Sur les carreaux, les chiffres de Claude d’Urfé et de son épouse Jeanne de Balsac alternent avec leur emblème : un autel où brûle l’agneau du sacrifice dans un triangle arborant la devise UNI. Des jeux de rubans, de grappes de fruits et de légumes encadrent les caissons octogonaux. Ce pavement s’intégrait parfaitement dans le riche décor de lambris sculptés, panneaux de marqueterie, peintures murales et vitraux en grisaille de la chapelle, réalisé par des artistes italiens.
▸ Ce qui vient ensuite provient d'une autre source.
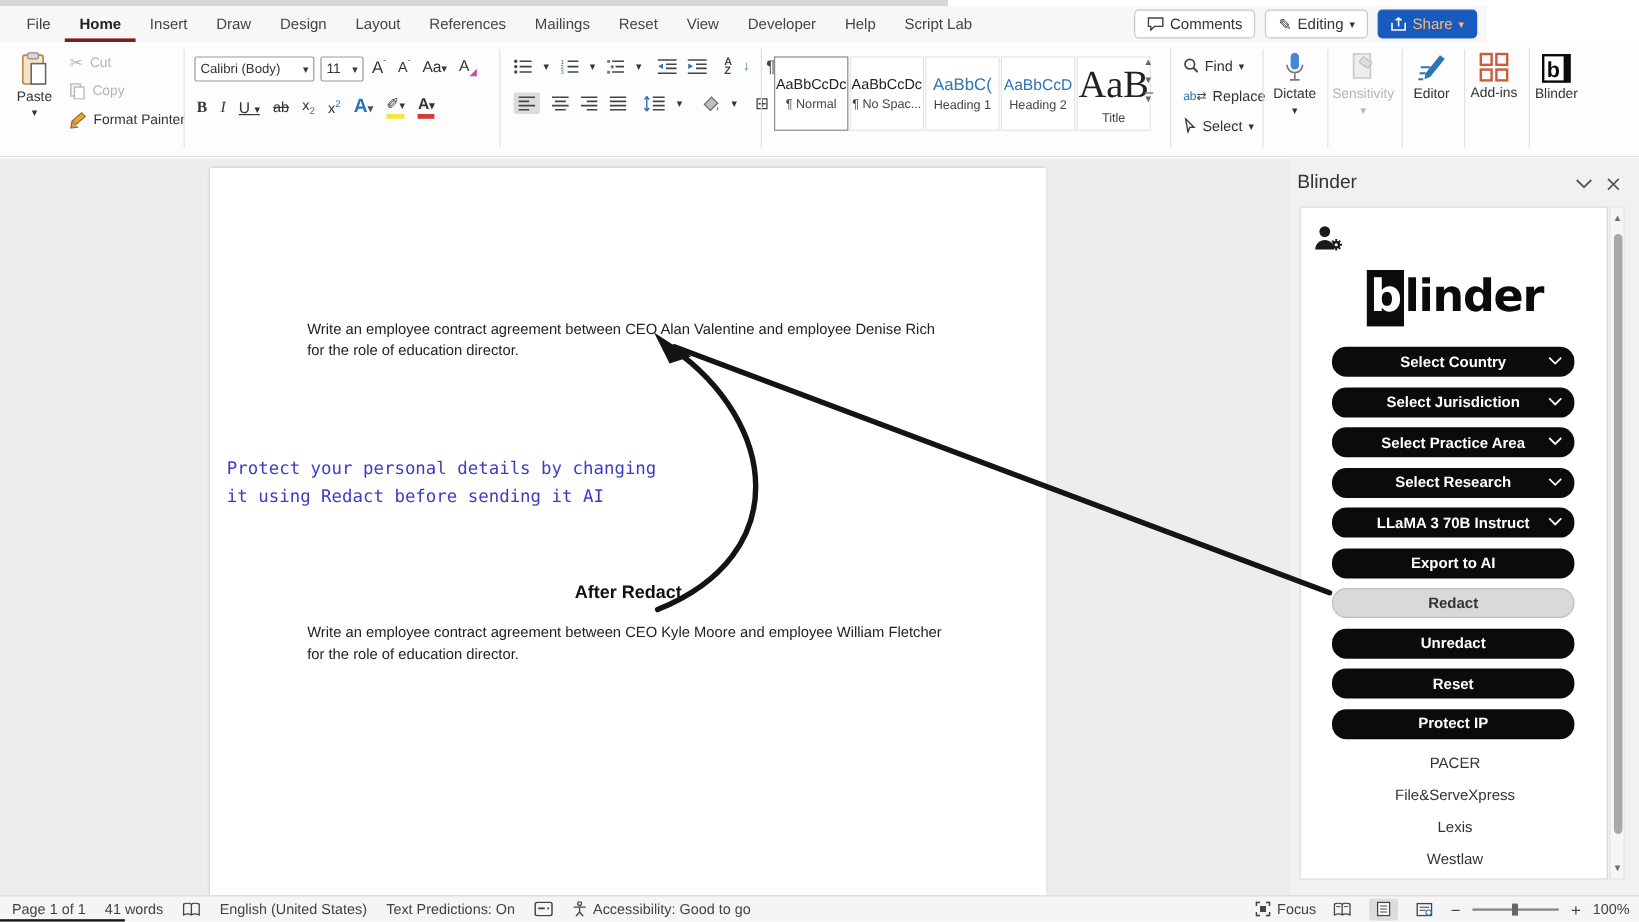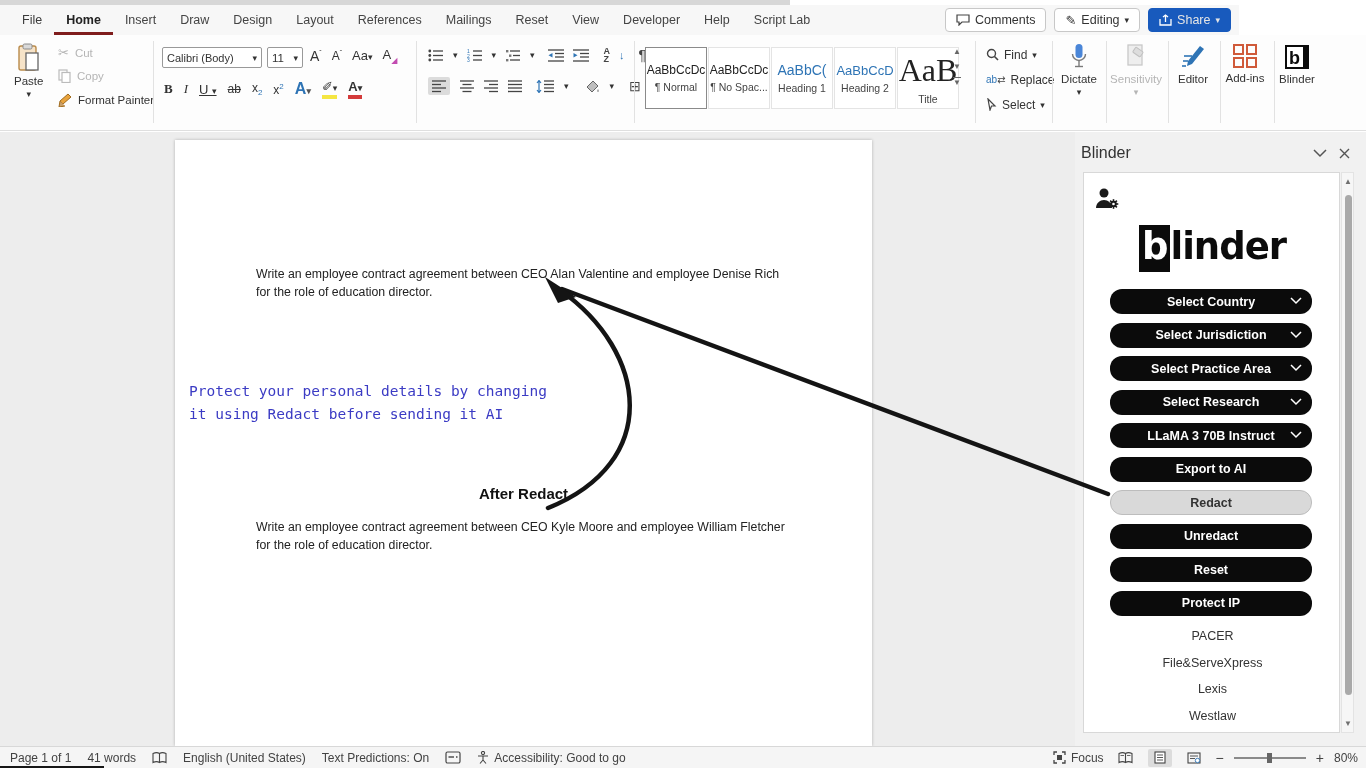--- a/index.html
+++ b/index.html
@@ -16,7 +16,7 @@
   #menu-actions { position:absolute; right:8px; top:3px; display:flex; gap:8px; align-items:center; }
   .mbtn { display:flex; align-items:center; gap:5px; border:1px solid #c8c8c8; background:#fff;
      border-radius:4px; height:24px; padding:0 10px; font-size:12.5px; color:#333; }
-  .mbtn.share { background:#185abd; border-color:#185abd; color:#e5e5e5; }
+  .mbtn.share { background:#185abd; border-color:#185abd; color:#fdba74; }
   .chev { font-size:9px; color:inherit; }
 
   

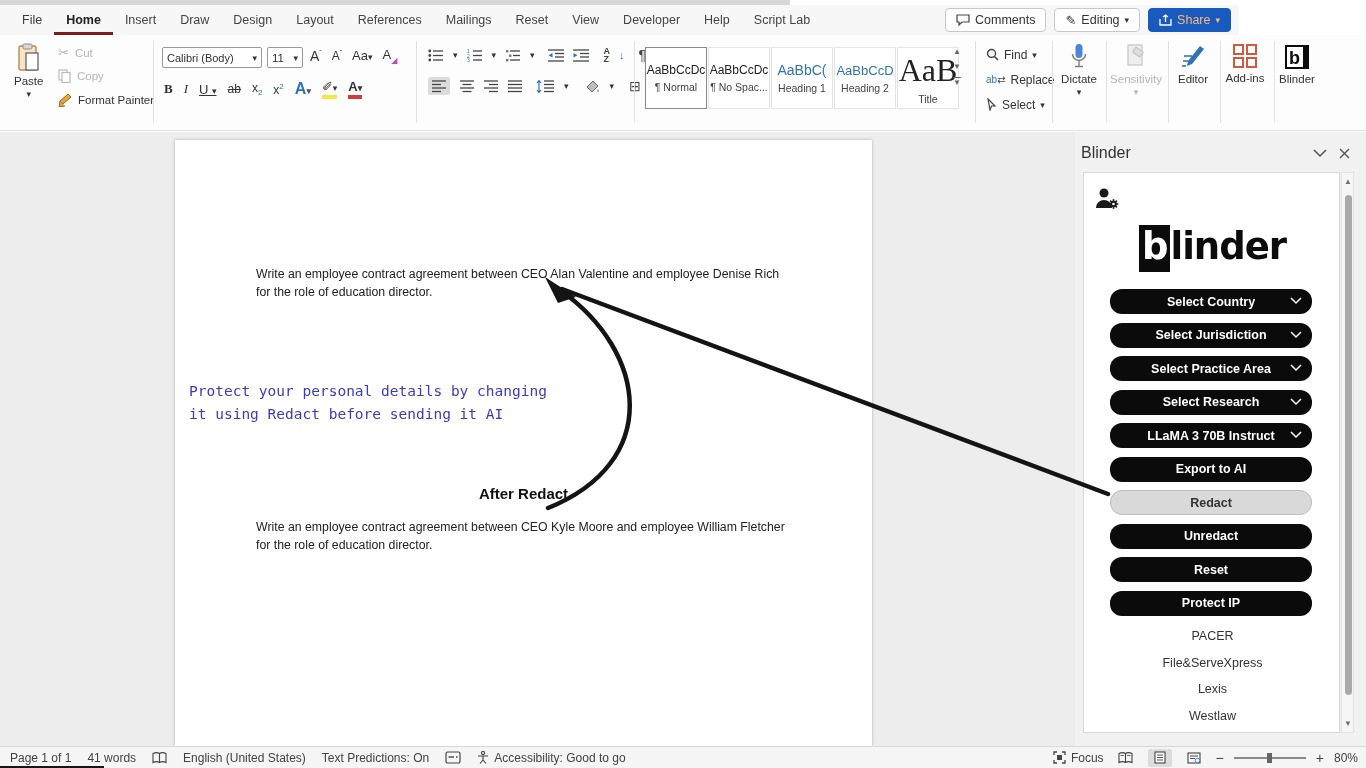--- a/index.html
+++ b/index.html
@@ -606,7 +606,7 @@
         <div id="zoomthumb"></div>
       </div>
     <span style="font-size:14px; color:#444;">+</span>
-    <span>80%</span>
+    <span>100%</span>
   </div>
 </div>
 <div id="blackcorner"></div>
Les carreaux de pavement reproduisent assez fidèlement le motif des caissons dorés de la voûte qui semblait se refléter sur le sol de faïence.
Le pavement, ainsi disposé, menait vers la droite à l’autel de la chapelle qui présentait une marche en faïence richement décorée (actuellement conservée au musée du Louvre). "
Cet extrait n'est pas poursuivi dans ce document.